More than a good find, it's a good save. This thing was literally rusting away to nothing in the basement. The last time it was used, was for sawing deer bones.

I chucked a wire cup brush in the DP and started using that to attack the rust on the table. Took the trunnions apart for cleaning and hope to have the table parts done this weekend. Then I'll decide what to do about the rest of it. It's going to be a long road getting this one back in shape.
I need to scrounge for some knobs for it.


----------



## AxlMyk (Jun 13, 2006)

BigJimAK said:


> The design sure hasn't changed much over the years, Mike. Maybe cheaper components but it looks amazingly similar to my early-mid-90's model.
> 
> What's the second belt for? Is it a 2-speed gearbox?


Yes, it is a multi-speed saw. The gearbox shifts to slow for metal cutting. Quite a unique saw. They don't make these anymore.

Basically the same design as my 2001 model. No sense screwing with a proven design. Only difference is my new one has voids in the casting. This one is solid, and heavier by far.

When I get this one done I'll decide which one I want to keep.


----------



## Al Robins (Jul 13, 2009)

Good one mike....notice you also got a drill sharpening jig with the grinder..........AL


----------



## Tommyt654 (Apr 5, 2009)

What a nice gift, That,ll be fun restoring,Good luck


----------



## BigJimAK (Mar 13, 2009)

AxlMyk said:


> When I get this one done I'll decide which one I want to keep.


Me suspects there'll be a new bandsaw for sale in the near future.


----------



## AxlMyk (Jun 13, 2006)

BigJimAK said:


> Me suspects there'll be a new bandsaw for sale in the near future.

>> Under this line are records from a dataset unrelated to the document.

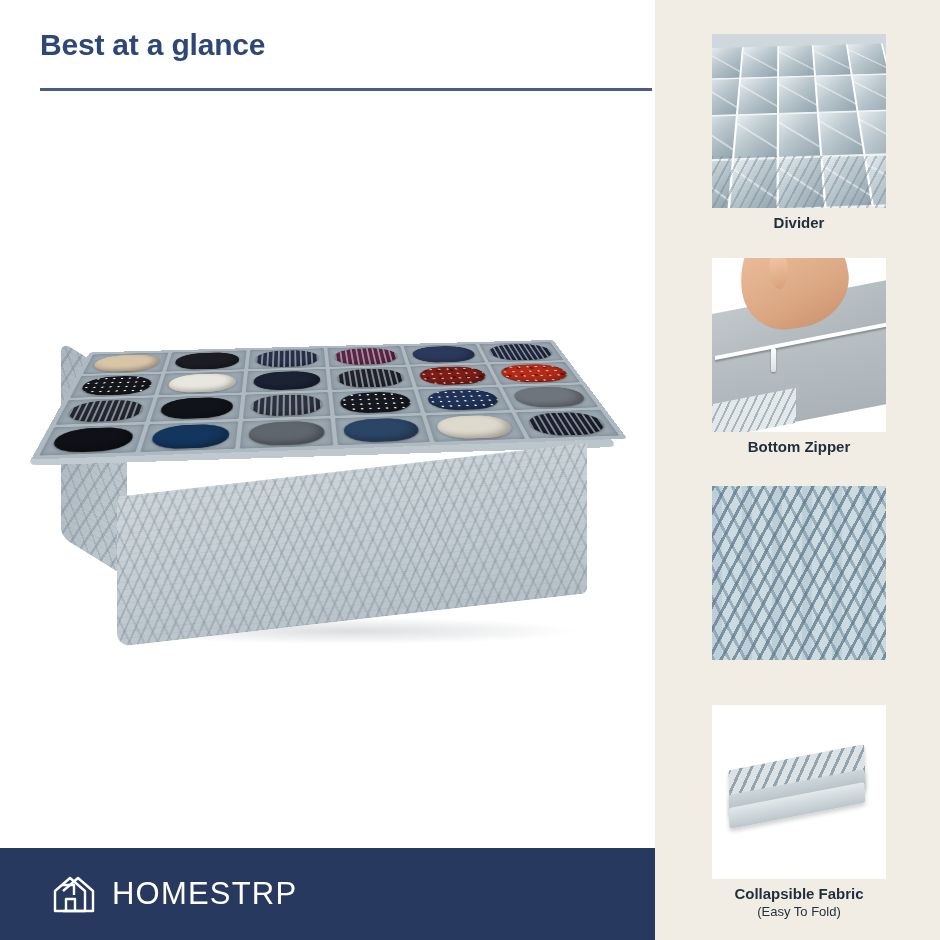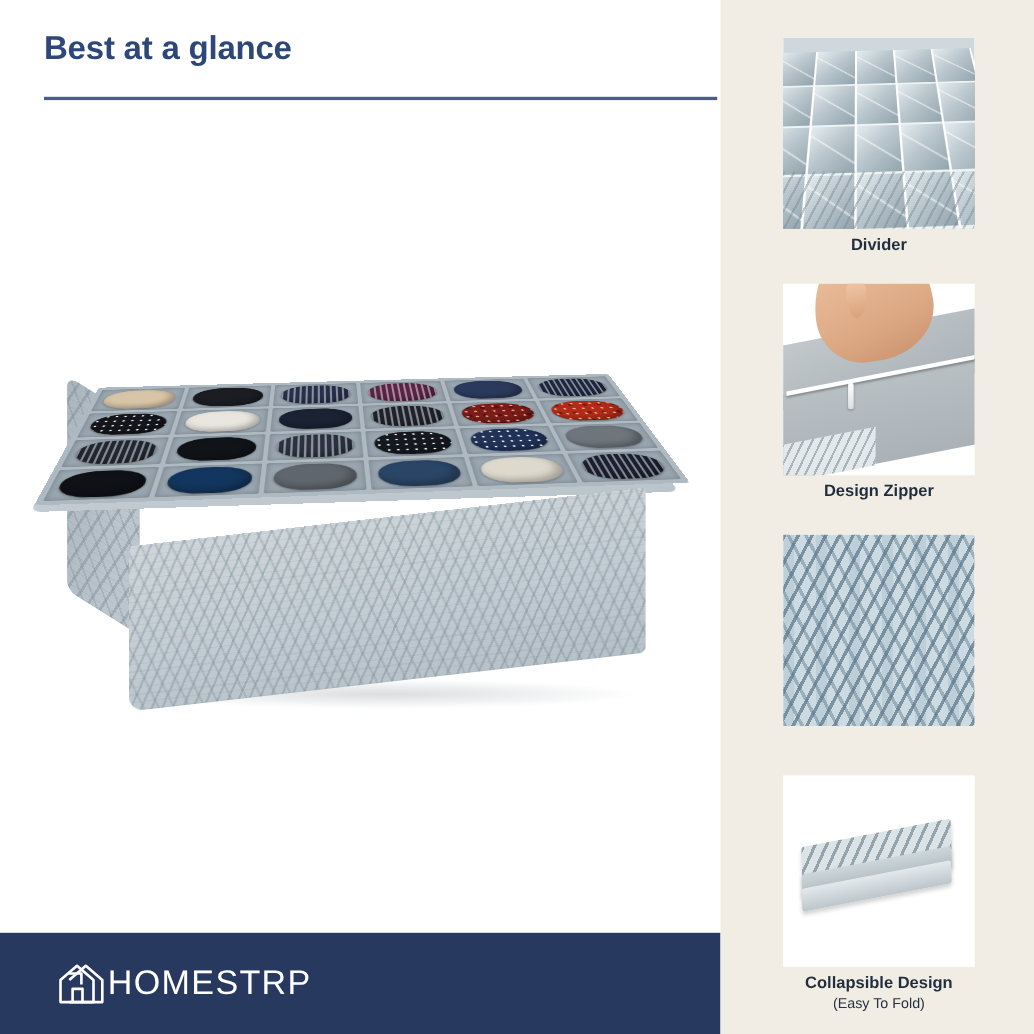--- a/index.html
+++ b/index.html
@@ -363,20 +363,21 @@
     height: 92px;
     background: #27395e;
   }
   #brand {
     position: absolute;
     left: 52px;
     top: 50%;
     transform: translateY(-50%);
     display: flex;
     align-items: center;
+    gap: 14px;
   }
   #brand-name {
     color: #ffffff;
     font-size: 31px;
     letter-spacing: 1.2px;
     font-weight: normal;
   }
   #brand-logo { width: 46px; height: 42px; display: block; }
 </style>
 </head>
@@ -538,34 +539,34 @@
           <div class="zip-lid"></div>
           <div class="zip-body"></div>
           <div class="zip-line"></div>
           <div class="zip-fabric"></div>
           <div class="hand">
             <div class="finger"></div>
           </div>
           <div class="zip-pull"></div>
         </div>
       </div>
-      <div class="feature-label">Design Zipper</div>
+      <div class="feature-label">Bottom Zipper</div>
     </div>
 
     <div class="feature" style="top:486px;">
       <div class="feature-media">
         <div class="fabric-art"></div>
       </div>
     </div>
 
     <div class="feature" style="top:705px;">
       <div class="feature-media">
         <div class="fold-art">
           <div class="fold-slab top"></div>
           <div class="fold-slab mid"></div>
           <div class="fold-slab bot"></div>
         </div>
       </div>
-      <div class="feature-label">Collapsible Design</div>
+      <div class="feature-label">Collapsible Fabric</div>
       <div class="feature-sublabel">(Easy To Fold)</div>
     </div>
   </div>
 </div>
 
 </body></html>

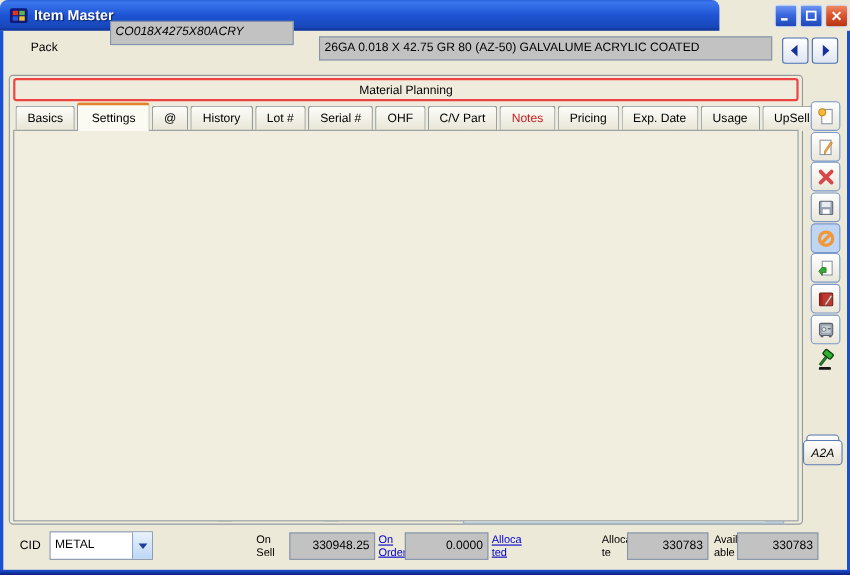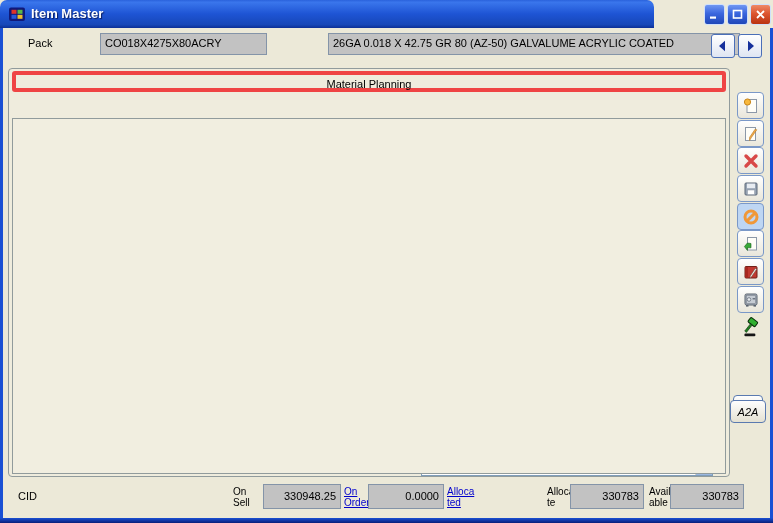--- a/index.html
+++ b/index.html
@@ -36,21 +36,21 @@
       font-size:11px;line-height:11px;text-align:center;color:#1ba31b;font-weight:bold;}
   .cb.on::after{content:"\2714";}
   .radio{position:absolute;width:12px;height:12px;border:1px solid #b0aea0;border-radius:50%;background:#fbfaf4;box-sizing:border-box;}
   .radio.sel::after{content:"";display:block;width:4px;height:4px;border-radius:50%;background:#93917f;margin:3px 0 0 3px;}
   .dis{color:#9b998b;}
   .link{color:#0000cc;text-decoration:underline;cursor:pointer;}
   .groupbox{position:absolute;border:1px solid #c9c6b4;border-radius:4px;}
   
   .panel{position:absolute;left:8px;top:68px;width:722px;height:409px;background:#efecdd;
          border:1px solid #919b9c;border-radius:4px;box-sizing:border-box;}
-  .mp-box{position:absolute;left:12px;top:71px;width:714px;height:21px;border:4px solid #ef4444;border-radius:3px;
+  .mp-box{position:absolute;left:12px;top:71px;width:714px;height:21px;border:2px solid #ef4444;border-radius:3px;
           box-sizing:border-box;text-align:center;line-height:19px;background:#efecdd;}
   .tabs{position:absolute;left:14px;top:93px;height:26px;display:flex;align-items:flex-end;}
   .tab{height:23px;border:1px solid #919b9c;border-bottom:none;border-radius:3px 3px 0 0;
        background:linear-gradient(#fdfdfa,#e8e5d5);padding:0 10px;margin-right:2px;
        display:flex;align-items:center;box-sizing:border-box;}
   .tab.active{height:26px;background:#fbfaf3;border-top:3px solid #e5832c;padding:0 12px;position:relative;z-index:3;}
   .tab.red{color:#cc2020;}
   .content{position:absolute;left:12px;top:118px;width:714px;height:356px;background:#f1eee0;
            border:1px solid #919b9c;box-sizing:border-box;z-index:1;}
   
@@ -108,36 +108,51 @@
           <path d="M2 2 L9 9 M9 2 L2 9" stroke="#fff" stroke-width="1.8"></path>
         </svg>
     </span>
   </div>
 
   <div class="edge" style="left:0;top:28px;width:3px;height:495px;"></div>
   <div class="edge" style="left:770px;top:28px;width:3px;height:495px;"></div>
   <div class="edge" style="left:0;top:518px;width:773px;height:5px;background:linear-gradient(#1a50d4,#0a1e78);"></div>
 
   <span class="L" style="left:28px;top:37px;">Pack</span>
-  <div class="F" style="left:100px;top:33px;width:167px;height:22px;">CO018X4275X80ACRY</div>
-  <div class="F" style="left:290px;top:33px;width:412px;height:22px;margin-left:38px;">26GA 0.018 X 42.75 GR 80 (AZ-50) GALVALUME ACRYLIC COATED</div>
+  <div class="F" style="left:100px;top:19px;width:167px;height:22px;font-style:italic;">CO018X4275X80ACRY</div>
+  <div class="F" style="left:290px;top:33px;width:412px;height:22px;">26GA 0.018 X 42.75 GR 80 (AZ-50) GALVALUME ACRYLIC COATED</div>
   <span class="navbtn" style="left:711px;top:34px;">
     <svg width="16" height="16" viewBox="0 0 24 24">
         <polygon points="15,4 6,12 15,20" fill="#16309c"></polygon>
       </svg>
   </span>
   <span class="navbtn" style="left:738px;top:34px;">
     <svg width="16" height="16" viewBox="0 0 24 24">
         <polygon points="9,4 18,12 9,20" fill="#16309c"></polygon>
       </svg>
   </span>
 
   <div class="panel"></div>
   <div class="mp-box">Material Planning</div>
 
+  <div class="tabs">
+    <div class="tab">Basics</div>
+    <div class="tab active">Settings</div>
+    <div class="tab">@</div>
+    <div class="tab">History</div>
+    <div class="tab">Lot #</div>
+    <div class="tab">Serial #</div>
+    <div class="tab">OHF</div>
+    <div class="tab">C/V Part</div>
+    <div class="tab red">Notes</div>
+    <div class="tab">Pricing</div>
+    <div class="tab">Exp. Date</div>
+    <div class="tab">Usage</div>
+    <div class="tab">UpSell</div>
+  </div>
   <div class="content"></div>
 
   <span class="L" style="left:22px;top:128px;">Unit Group</span>
   <div class="C" style="left:108px;top:124px;width:88px;">
     <span class="cval">WEIGHT</span>
       <span class="darr"></span>
   </div>
   <span class="L" style="left:22px;top:171px;">Purchase Unit</span>
   <div class="C" style="left:108px;top:167px;width:88px;">
     <span class="cval">LBS</span>
@@ -361,20 +376,24 @@
           <rect x="9" y="7.5" width="2" height="8.5" fill="#208020" stroke="#0a300a" stroke-width="0.5"></rect>
         </g>
         <rect x="4" y="16" width="10" height="2.4" rx="1" fill="#151515"></rect>
       </svg>
   </span>
 
   <span class="sbtn" style="left:733px;top:395px;width:30px;">RC</span>
   <span class="sbtn" style="left:730px;top:400px;width:36px;">A2A</span>
 
   <span class="L" style="left:18px;top:490px;">CID</span>
+  <div class="C enabled" style="left:45px;top:483px;width:94px;height:26px;">
+    <span class="cval" style="padding-top:5px;">METAL</span>
+      <span class="darr"></span>
+  </div>
 
   <span class="L small" style="left:233px;top:486px;width:30px;">On Sell</span>
   <div class="F num" style="left:263px;top:484px;width:78px;height:25px;line-height:21px;">330948.25</div>
 
   <span class="L small link" style="left:344px;top:486px;width:28px;">On Order</span>
   <div class="F num" style="left:368px;top:484px;width:76px;height:25px;line-height:21px;">0.0000</div>
 
   <span class="L small link brk" style="left:447px;top:486px;width:28px;">Allocated</span>
 
   <span class="L small brk" style="left:547px;top:486px;width:28px;">Allocate</span>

Yep. This one is for sale. 









Being replaced by this one. I just need a few cover knobs to finish it.


----------



## Tommyt654 (Apr 5, 2009)

Nice job on the restoration


----------



## CanuckGal (Nov 26, 2008)

Mike that turned out fantastic. Nice job!


----------



## xplorx4 (Dec 1, 2008)

Nice restoration, a real keeper.


----------



## BearLeeAlive (Mar 22, 2010)

Looks great.


----------



## misterboo (Aug 25, 2007)

Mike,
You are too much of an inspiration. Between this and the DeWalt radial arm, I will be picking up a DeWalt like yours at the same price on the 14th. I hope I can do it as much justice as your restores. Although my DeWalt will go a medium to dark blue instead of copper tones.


----------